Recorded data
↓↓↓

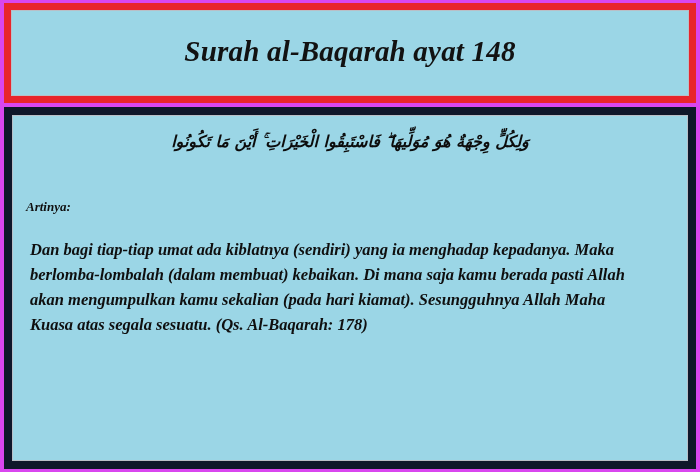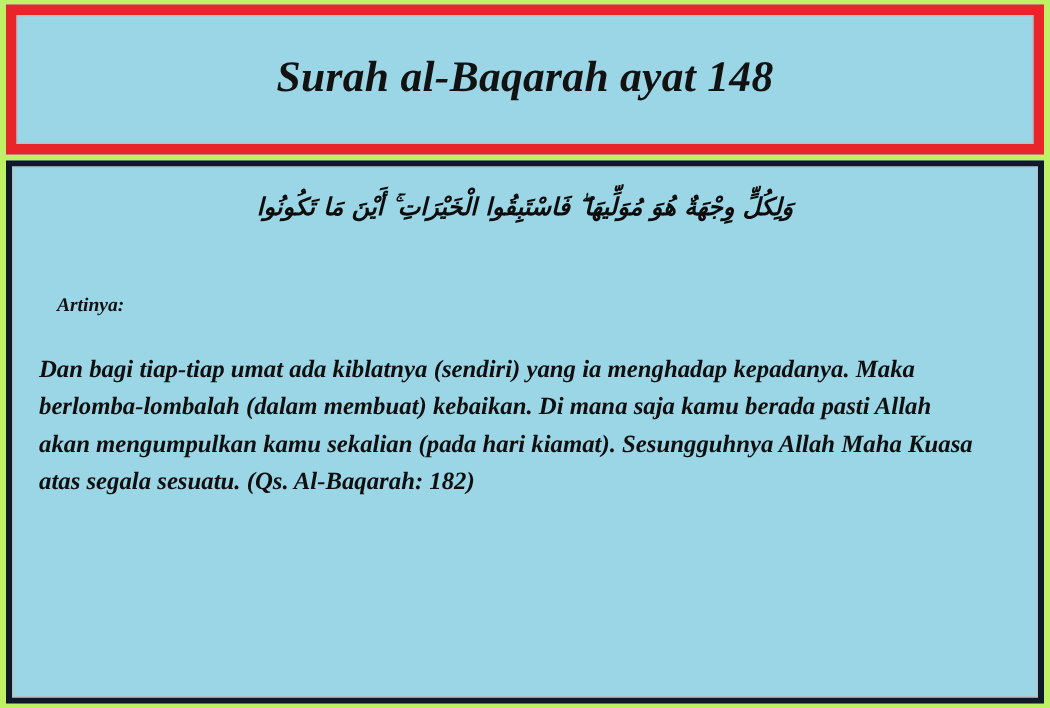--- a/index.html
+++ b/index.html
@@ -13,21 +13,21 @@
     font-family: "Liberation Serif", "DejaVu Serif", serif;
     overflow: hidden;
   }
 
   #slide {
     position: absolute;
     left: 0;
     top: 0;
     width: 700px;
     height: 472px;
-    background: #bef264;
+    background: #d946ef;
   }
 
   
   #title-box {
     position: absolute;
     left: 4px;
     top: 3px;
     width: 692px;
     height: 100px;
     box-sizing: border-box;
@@ -60,21 +60,21 @@
   }
 
   
   #body-box {
     position: absolute;
     left: 4px;
     top: 107px;
     width: 692px;
     height: 362px;
     box-sizing: border-box;
-    border: 4px solid #0f172a;
+    border: 8px solid #0f172a;
     background: #9bd6e6;
   }
   #body-box .inner-hairline {
     position: absolute;
     left: 0;
     top: 0;
     right: 0;
     bottom: 0;
     box-sizing: border-box;
     border: 1px solid #b9bfc7;
@@ -103,21 +103,21 @@
     padding: 4px 20px 0 20px;
     white-space: normal;
   }
   #arabic-block .aline {
     display: block;
   }
 
   
   #artinya-label {
     margin-top: 42px;
-    margin-left: 16px;
+    margin-left: 0;
     font-weight: bold;
     font-style: italic;
     font-size: 13px;
     color: #101010;
   }
   #translation-text {
     margin-top: 22px;
     margin-left: 4px;
     margin-right: 26px;
     font-weight: bold;
@@ -142,18 +142,18 @@
     <div class="inner-hairline"></div>
 
     <div id="body-content">
 
       <div id="arabic-block">
         <span class="aline">وَلِكُلٍّ وِجْهَةٌ هُوَ مُوَلِّيهَا ۖ فَاسْتَبِقُوا الْخَيْرَاتِ ۚ أَيْنَ مَا تَكُونُوا</span>
       </div>
 
       <div id="artinya-label">Artinya:</div>
 
-      <div id="translation-text">Dan bagi tiap-tiap umat ada kiblatnya (sendiri) yang ia menghadap kepadanya. Maka berlomba-lombalah (dalam membuat) kebaikan. Di mana saja kamu berada pasti Allah akan mengumpulkan kamu sekalian (pada hari kiamat). Sesungguhnya Allah Maha Kuasa atas segala sesuatu. (Qs. Al-Baqarah: 182)</div>
+      <div id="translation-text">Dan bagi tiap-tiap umat ada kiblatnya (sendiri) yang ia menghadap kepadanya. Maka berlomba-lombalah (dalam membuat) kebaikan. Di mana saja kamu berada pasti Allah akan mengumpulkan kamu sekalian (pada hari kiamat). Sesungguhnya Allah Maha Kuasa atas segala sesuatu. (Qs. Al-Baqarah: 178)</div>
 
     </div>
   </div>
 
 </div>
 
 </body></html>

↑↑↑

What is needed is a word-for-word copy of the lines from the start of the data to the line with "-103,21 +103,21 @@", inclusive, with no pictures in it.

--- a/index.html
+++ b/index.html
@@ -13,21 +13,21 @@
     font-family: "Liberation Serif", "DejaVu Serif", serif;
     overflow: hidden;
   }
 
   #slide {
     position: absolute;
     left: 0;
     top: 0;
     width: 700px;
     height: 472px;
-    background: #bef264;
+    background: #d946ef;
   }
 
   
   #title-box {
     position: absolute;
     left: 4px;
     top: 3px;
     width: 692px;
     height: 100px;
     box-sizing: border-box;
@@ -60,21 +60,21 @@
   }
 
   
   #body-box {
     position: absolute;
     left: 4px;
     top: 107px;
     width: 692px;
     height: 362px;
     box-sizing: border-box;
-    border: 4px solid #0f172a;
+    border: 8px solid #0f172a;
     background: #9bd6e6;
   }
   #body-box .inner-hairline {
     position: absolute;
     left: 0;
     top: 0;
     right: 0;
     bottom: 0;
     box-sizing: border-box;
     border: 1px solid #b9bfc7;
@@ -103,21 +103,21 @@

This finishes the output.